192. Care and Complicity: Global Governance and Technologies of Reproduction

Emily Yates-Doerr, University of Amsterdam/Oregon State University​; Jenna Grant, University of Washington;

The panel explores care technologies implicated in the reproduction of harm, adding theorization of complicity to a robust tradition of care studies in STS (Mol, Poser, & Pols 2010; Martin et al 2015; Lindén and Lydahl 2021). We are interested in relational discernment practices surrounding care and global governance: How do global experts know if their work is doing good, not damage? We also want to discuss what happens when experts learn they are complicit in harm: (How) do they respond to change their ways? While we consider global actors and techniques of global governance, we also unpack the relation between care and complicity in STS. Scholarly critique easily becomes non-performative: reproducing the system it claims to challenge (Ahmed 2006). What are techniques for addressing our involvement in harmful systems in ways that work to transform-not reinforce-these systems? We seek examples of how academics and/or the communities we study have cared for complicity.

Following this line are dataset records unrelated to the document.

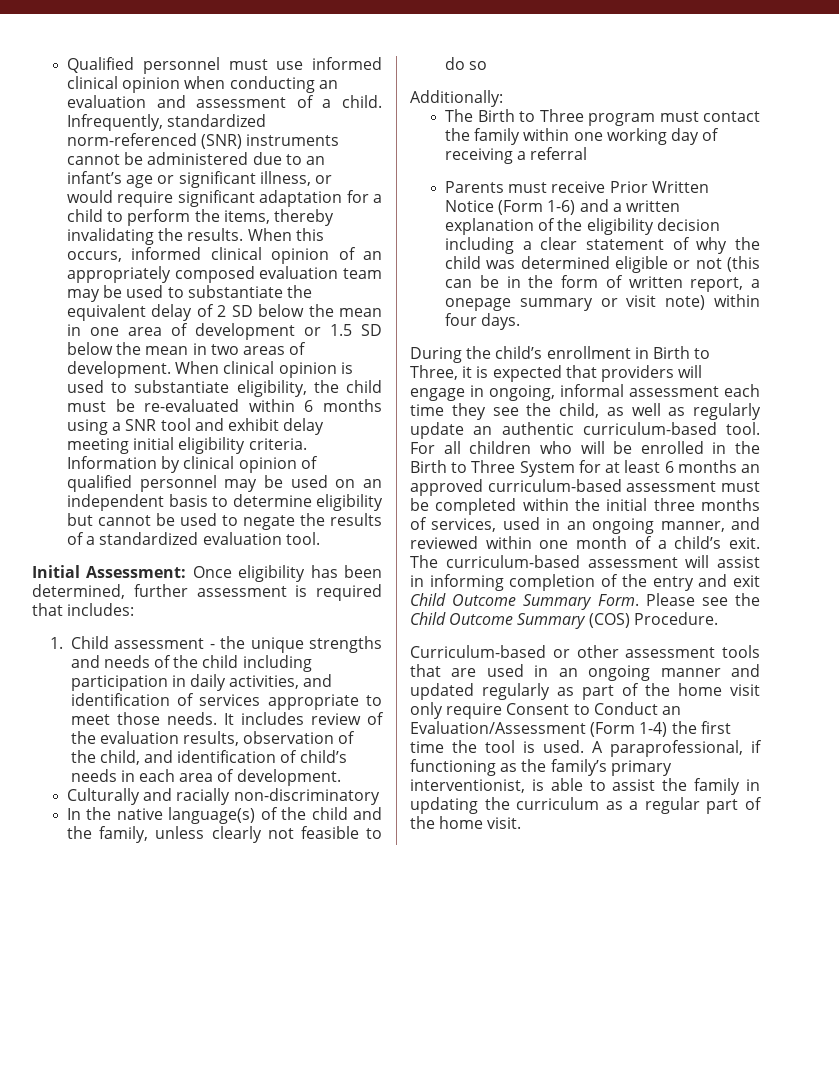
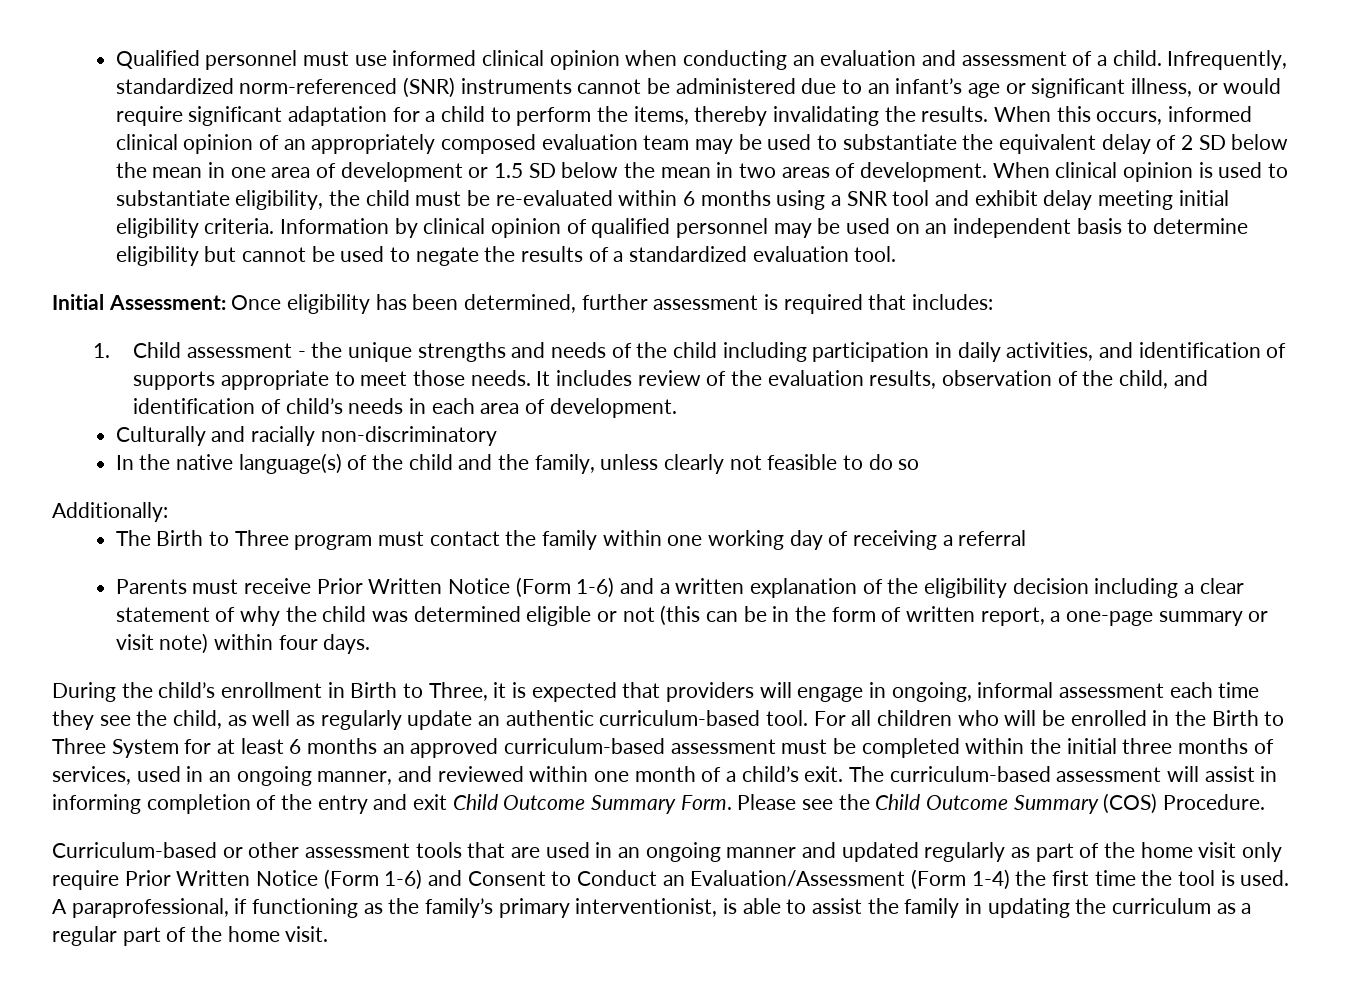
- 1. Child assessment - the unique strengths and needs of the child including participation in daily activities, and identification of services appropriate to meet those needs.
+ 1. Child assessment - the unique strengths and needs of the child including participation in daily activities, and identification of supports appropriate to meet those needs.
- Parents must receive Prior Written Notice (Form 1-6) and a written explanation of the eligibility decision including a clear statement of why the child was determined eligible or not (this can be in the form of written report, a onepage summary or visit note) within four days.
+ Parents must receive Prior Written Notice (Form 1-6) and a written explanation of the eligibility decision including a clear statement of why the child was determined eligible or not (this can be in the form of written report, a one-page summary or visit note) within four days.
- Curriculum-based or other assessment tools that are used in an ongoing manner and updated regularly as part of the home visit only require Consent to Conduct an Evaluation/Assessment (Form 1-4) the first time the tool is used.
+ Curriculum-based or other assessment tools that are used in an ongoing manner and updated regularly as part of the home visit only require Prior Written Notice (Form 1-6) and Consent to Conduct an Evaluation/Assessment (Form 1-4) the first time the tool is used.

Prompts for conversation include: how can we work with and against complicity; does complicity connect to fugitive practice; how can engagement with complicity help to reproduce worlds otherwise (Dominguez 1994; Murphy 2016; Berry et al 2017)? As we gather in Hawai'i to nourish our academic and intellectual communities-flying great distances to speak of climatic crisis; theorizing decolonization on colonized land-we want to consider relations of care and complicity in a way that attends to our limits, and which may even do so as a possible pathway toward change.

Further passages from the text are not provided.